▶ **WORK INSTRUCTION**: Pull every line holding the string "none" from the records below.

▶ **EXTRACTED DATA**:
--
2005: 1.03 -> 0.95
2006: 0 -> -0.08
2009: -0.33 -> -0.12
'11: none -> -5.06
--
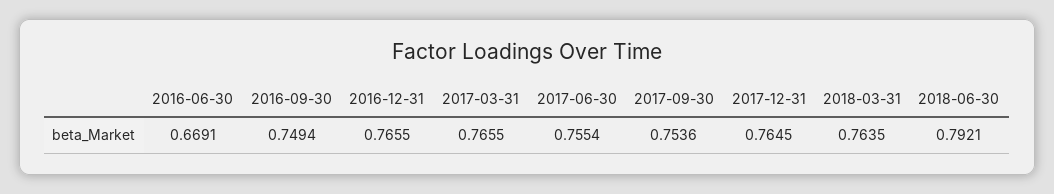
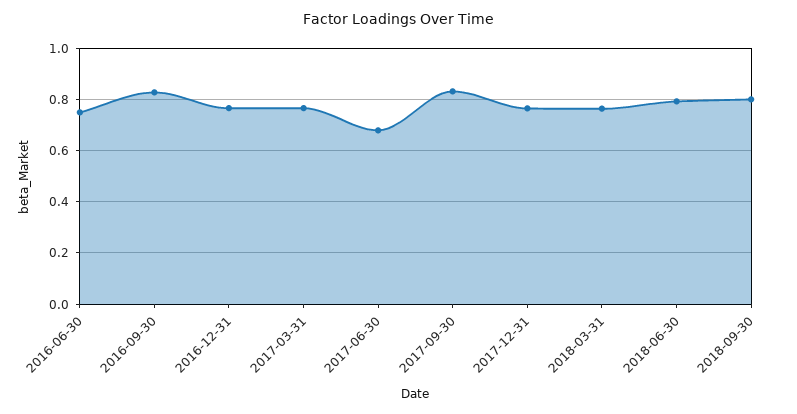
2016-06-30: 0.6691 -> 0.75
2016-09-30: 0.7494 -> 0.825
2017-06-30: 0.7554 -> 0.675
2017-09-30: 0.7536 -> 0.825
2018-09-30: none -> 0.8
--
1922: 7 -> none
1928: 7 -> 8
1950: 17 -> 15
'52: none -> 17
--
▶ **RESULT OF THIS TASK**:
'11: none -> -5.06
2018-09-30: none -> 0.8
1922: 7 -> none
'52: none -> 17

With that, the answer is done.